I quickly call Dr. M., who repeats the examination. This would simply correspond to the position which M. occupied among us. But the word "quickly" is striking enough to demand a special explanation. It reminds me of a sad medical experience. By the continued prescription of a remedy (sulfonal) which was still at that time considered harmless, I had once caused the severe intoxication of a woman patient, and I had turned in great haste to an older, more experienced colleague for assistance. The fact that I really had this case in mind is confirmed by an accessory circumstance. The patient, who succumbed to the intoxication, bore the same name as my eldest daughter. I had never thought of this until now; now it seems to me almost like a retribution of fate—as though I ought to continue the replacement of the persons here in another sense; this Matilda for that Matilda; an eye for an eye, a tooth for a tooth.
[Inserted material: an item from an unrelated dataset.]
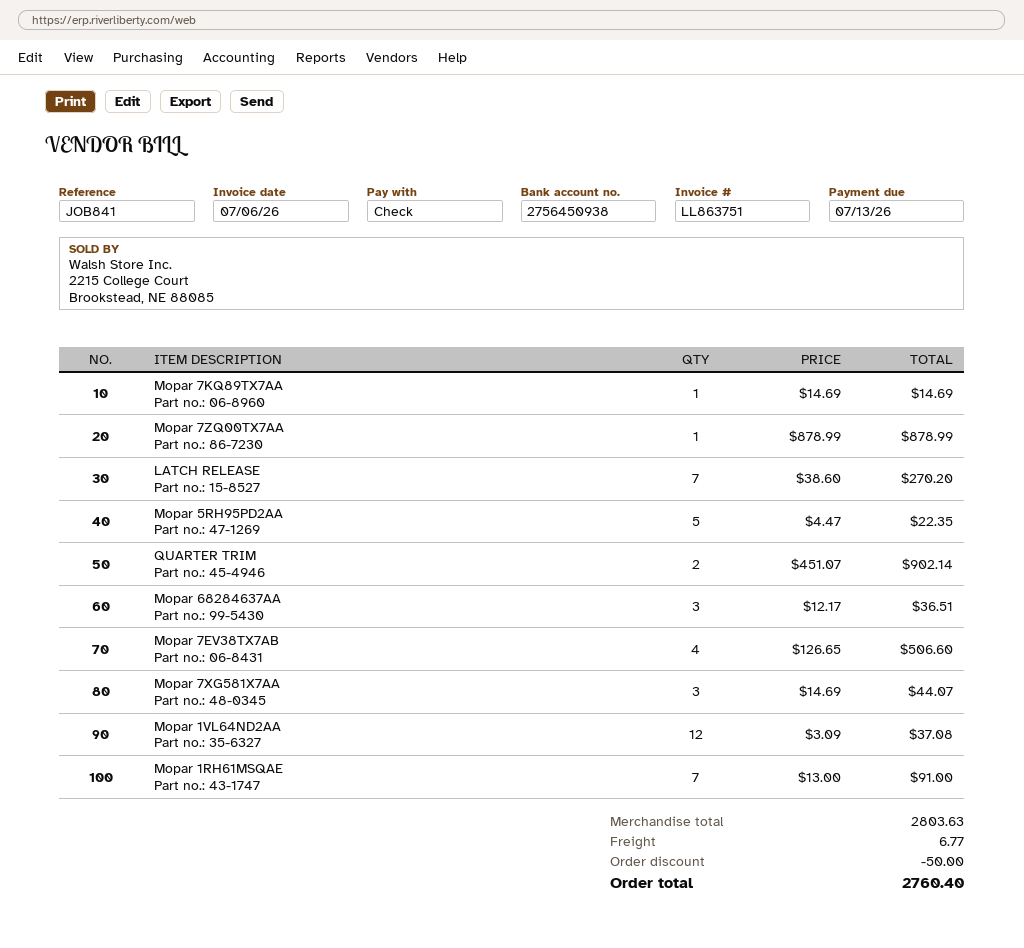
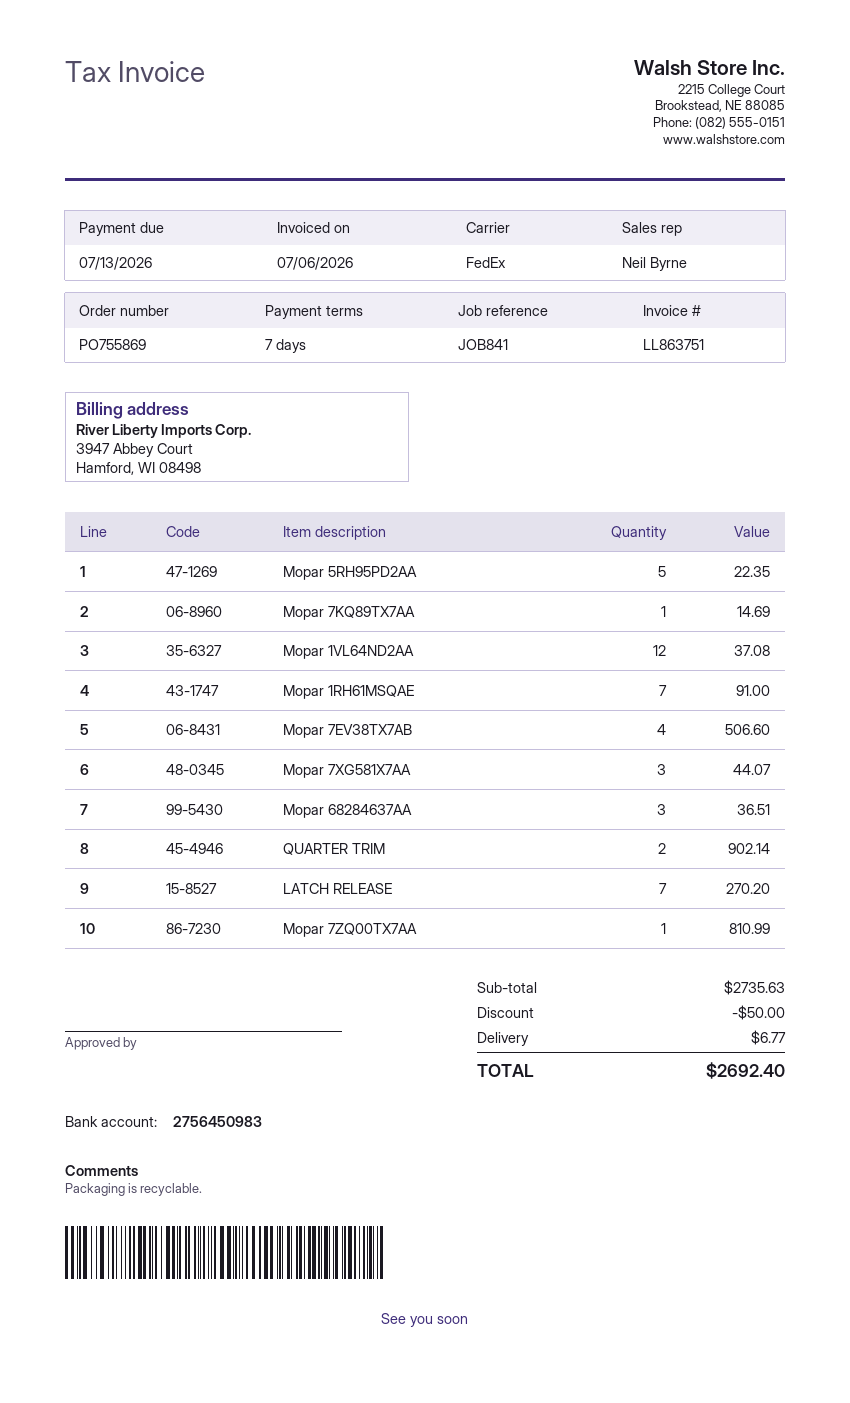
bank account: 2756450938 -> 2756450983
Mopar 7ZQ00TX7AA: 1 for 878.99 -> 1 for 810.99
subtotal: 2803.63 -> 2735.63
total: 2760.40 -> 2692.40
It is as though I were seeking every opportunity to reproach myself with lack of medical conscientiousness.
Dr. M. is pale, without a beard on his chin, and he limps. Of this so much is correct, that his unhealthy appearance often awakens the concern of his friends. The other two characteristics must belong to another person. A brother living abroad occurs to me, who wears his chin clean-shaven, and to whom, if I remember aright, M. of the dream on the whole bears some resemblance. About him the news arrived some days before that he was lame on account of an arthritic disease in the hip. There must be a reason why I fuse the two persons into one in the dream. I remember that in fact I was on bad terms with both of them for similar reasons. Both of them had rejected a certain proposal which I had recently made to them.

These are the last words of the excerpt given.